2nd possible Ebola case in US, 5 kids possibly exposed

An update on yesterday’s story about the first case of Ebola diagnosed in the United States.

According to news reports, the man is from Liberia, and was simply visiting the US.

The man has been identified as Thomas Eric Duncan.

UPDATE: Good news, his condition was upgraded to serious from critical, today.

At the same time, there are reports of a suspected possible second case of Ebola in the US.

And there are concerns that the first patient could have possibly exposed five children to the disease. The children attend four different schools, and are now being monitored.

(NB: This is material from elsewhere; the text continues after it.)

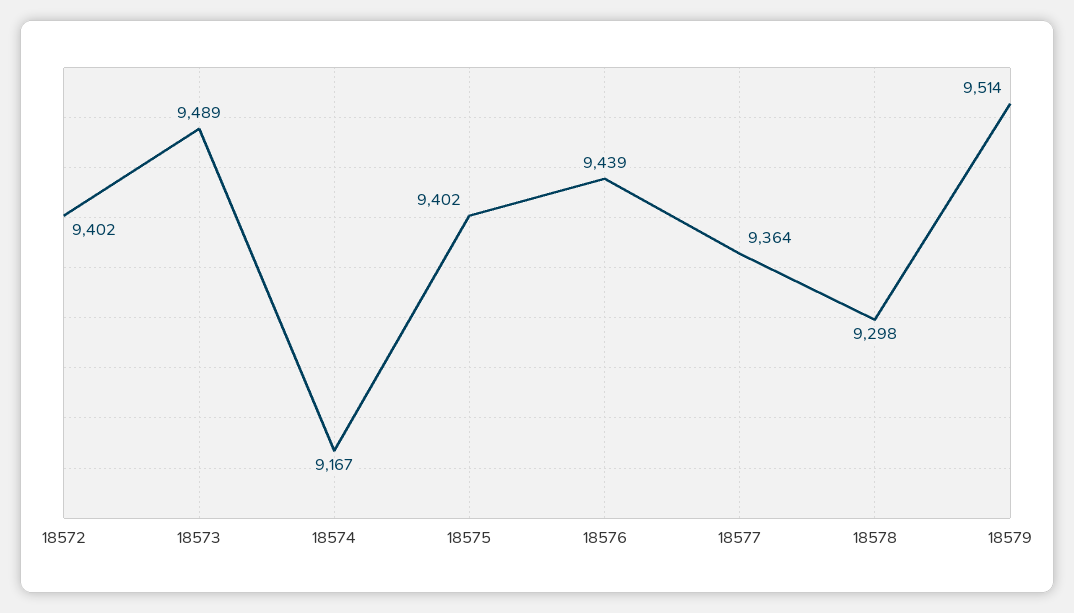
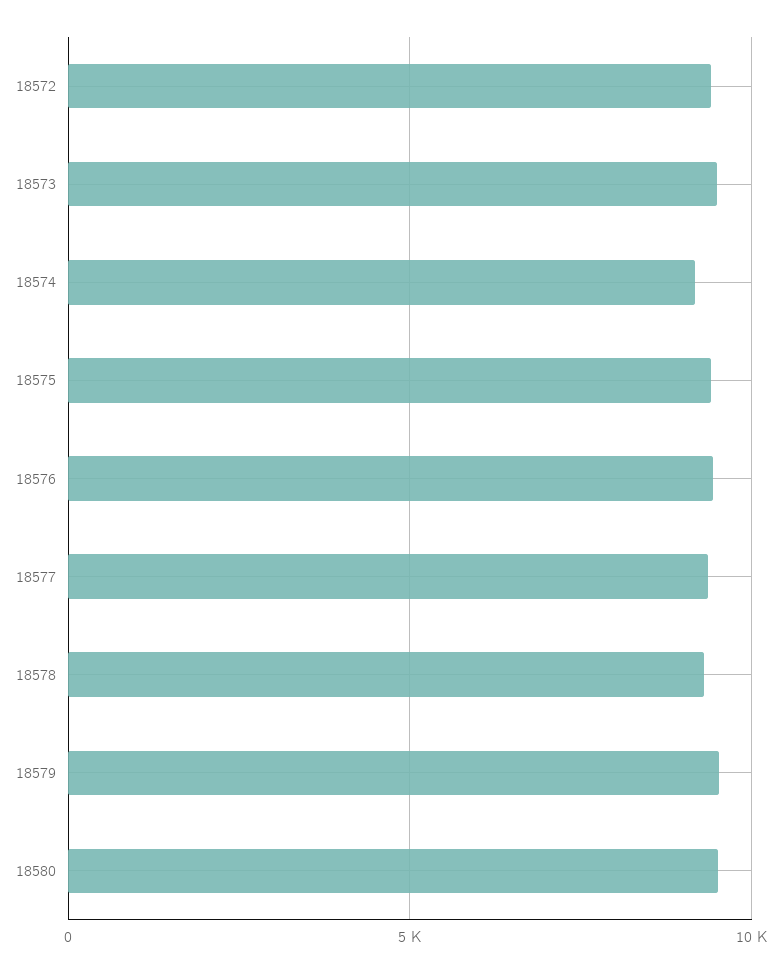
18580: none -> 9500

Symptoms of Ebola, by Mikael Häggström.

Symptoms of Ebola, by Mikael Häggström.

In total, officials are reportedly monitoring 12 to 18 people, including 3 members of the ambulance team that transported the man to the hospital.

The Washington Post has an interesting article up about why passengers from west Africa are still permitted to travel to the US. The Post reports that not only are travel bans not very effective, or necessary, but in fact travel restrictions might make it harder to fight the disease.

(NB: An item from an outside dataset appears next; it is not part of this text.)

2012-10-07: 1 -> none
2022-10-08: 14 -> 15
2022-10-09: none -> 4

Liberia, Guinea and Sierra Leone are already economically isolated because this epidemic has spread far wider and lasted much longer than any other Ebola outbreak in history. What those countries need most now is assistance from the world.

More flight restrictions will only make it more difficult for life-saving aid and medical professionals to reach West Africa. The restrictions already in place have proved so problematic that U.S. military forces are building an “air bridge” to get health workers and medical supplies to affected areas.


Follow me on Twitter: @aravosis | @americablog | @americabloggay | Facebook | Instagram | Google+ | LinkedIn. John Aravosis is the Executive Editor of AMERICAblog, which he founded in 2004. He has a joint law degree (JD) and masters in Foreign Service from Georgetown; and has worked in the US Senate, World Bank, Children's Defense Fund, the United Nations Development Programme, and as a stringer for the Economist. He is a frequent TV pundit, having appeared on the O'Reilly Factor, Hardball, World News Tonight, Nightline, AM Joy & Reliable Sources, among others. John lives in Washington, DC. .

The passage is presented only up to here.